Liking Life


If anyone asked me if I liked my life right now, my first response would be "No!" This morning I realized I wasn't writing because I was waiting until I had something I felt something that made me feel all warm and fuzzy to write about. The truth is that there are plenty of glorious pieces of this life to write about and I find myself focusing on the not so great pieces and I get blue and frustrated and lonely and don't want to write or say I like life. 

The truth is I'm dreadfully lonely. I long for my home and community in Athens and Gainesville (which includes all the tight spaces, roaches, dirt, broken things, friends stopping by, garden, lavender, rosemary, oregano, bleating sheep, etc. Here, we feel very alone, but it means we have to find another gear. We have to get creative. And we do. George is so good at this. So very good. I focus on yuck, but when I get over it and wipe the tears and look around, there is such adventure here for us. 

We are now in Tallahassee, Florida. Everyone said it would be hot, but five days after we got here, Tropical Storm Debby rested overhead for three straight days. It didn't pass 75 degrees and it rained and rained and rained. We thought we would go to the beach and play in the rain, but it was flooded and closed. We walked a trail covered in water, we ate lunch by the river and Amelia collected snails sucking on tossed oysters from the restaurant and George Wilder checked out all the fishing boats -- in the rain. Our dear friend Reagan came for a visit and we ate great food and laughed that Tallahassee on Tuesdays seems to be closed. 

With the rain, we lost power, but only at night. There was flooding, but not here. There were lots of frogs to see. The kids loved that. Then it got warm, but it is only 90 today and I'm thankful for that. We live in the shade. It is cool in the house. 

We have the chickens and no one to sell the to. We have lots of eggs. If you have any ideas about what to do with eggs. . .  We will make a quiche and a lemon tart and eat eggs for breakfast again and again.

We worked in the yard with Aunt Mary. She painted a room and we ate delicious seafood. It was good to have her here. Someone that loves us and someone that didn't have to hold a baby that could pull weeds and paint. It was so sweet to have her here.
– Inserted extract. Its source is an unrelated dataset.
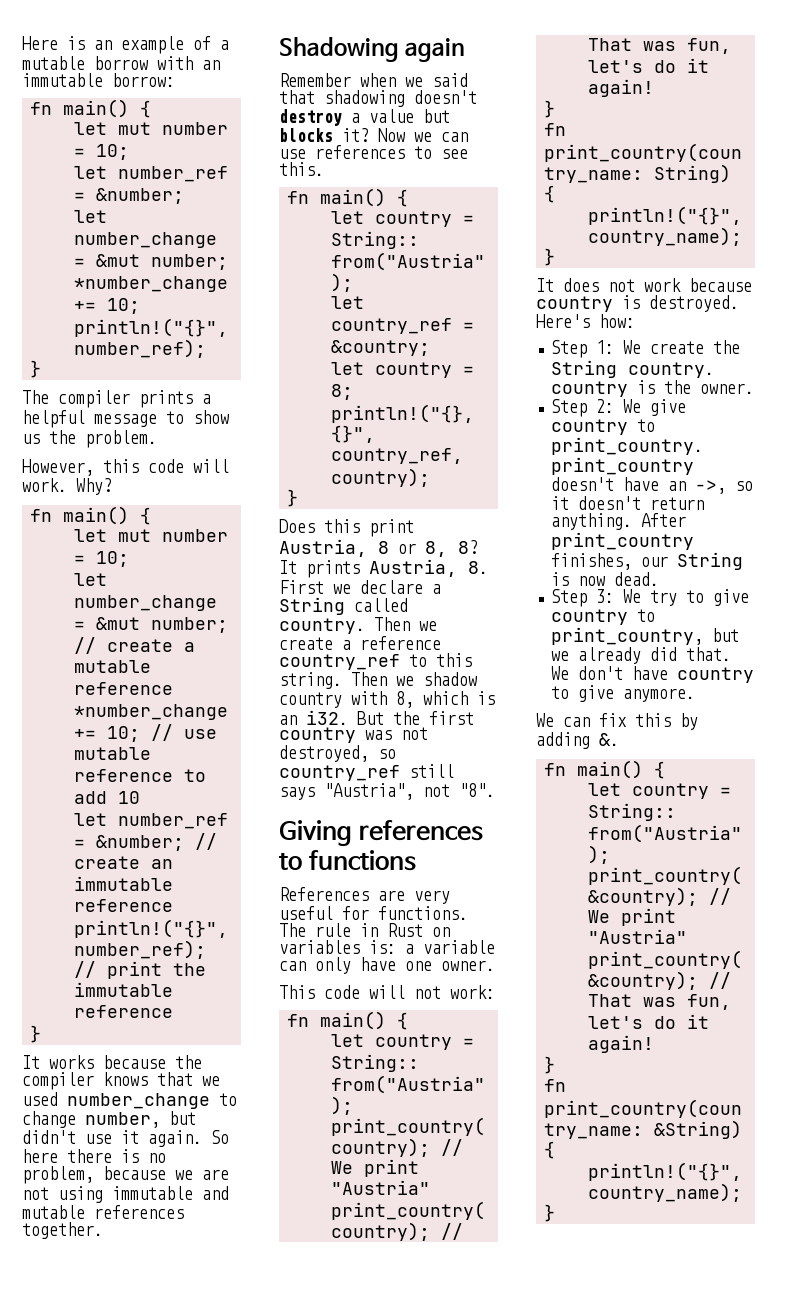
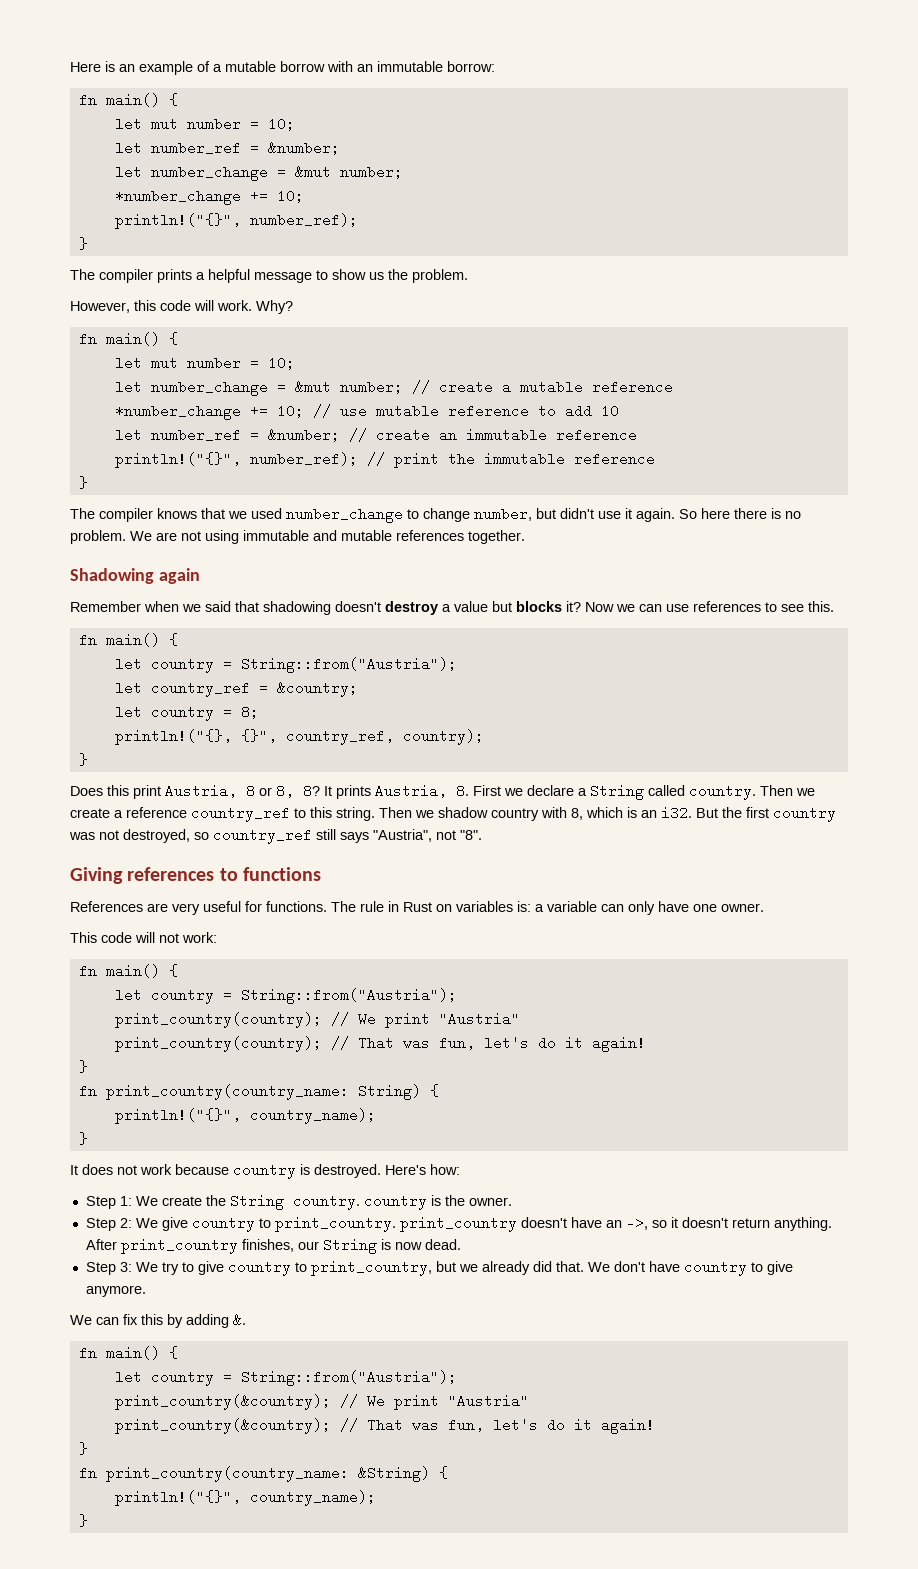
[22,1055,202,1069] It works because the -> [70,508,95,519] The
[22,1166,193,1184] problem, because we -> [70,530,152,544] problem. We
We have two farmers right up the road that sell their produce in the yard. I've been able to ride my bike to the produce stand for tomatoes and watermelon and onions. And there is a bike trail just two miles from here. I can ride it all the way to the city, but I'll need new tires first. 

There are Farmer's Markets galore here. We've already visited two. George made a deal with a seller and we brought home four boxes of peaches at the end of the day yesterday. We froze tons of peaches and some are sitting in buckets fermenting . . . .

We met a lady with bees. We are thinking of some hives!

We've found swimming pools on hot afternoons and a local park has a beach at the lake. The children love to find the water. This is very soothing to them. 

They miss neighbor Bill, they miss the Athens routine and the people always popping in and out of 140 Kentucky Circle. We went for a bike ride a few evenings back. Amelia fell and started crying. In a heap on the side of the road, her tears fell on my leg. She was sobbing big sobs. "The roads at our house in Athens don't make me fall." George Wilder chimmed in, "I miss Bill." Amelia said, "I liked the chicken coop better there." We had a good cry on the side of the road. Amelia jumped in the tub to cool down when we arrived home from our walk. The tears splashed into the water. Her heart heaved lonely. She wants us close by. She is finding her way though. She has been drawing beautiful pictures and thinking up big plans. She is such a help with the unpacking. My heart  breaks, but then, it is also emptying and filling back up again. George Wilder wants to go and do. George took them to the IMAX to see a documentary and he LOVED it. 


William doesn't know the difference. He just plays and laughs and tries to crawl. He scoots across the vast open living room floor. We haven't found a couch yet, so it is a big empty space. 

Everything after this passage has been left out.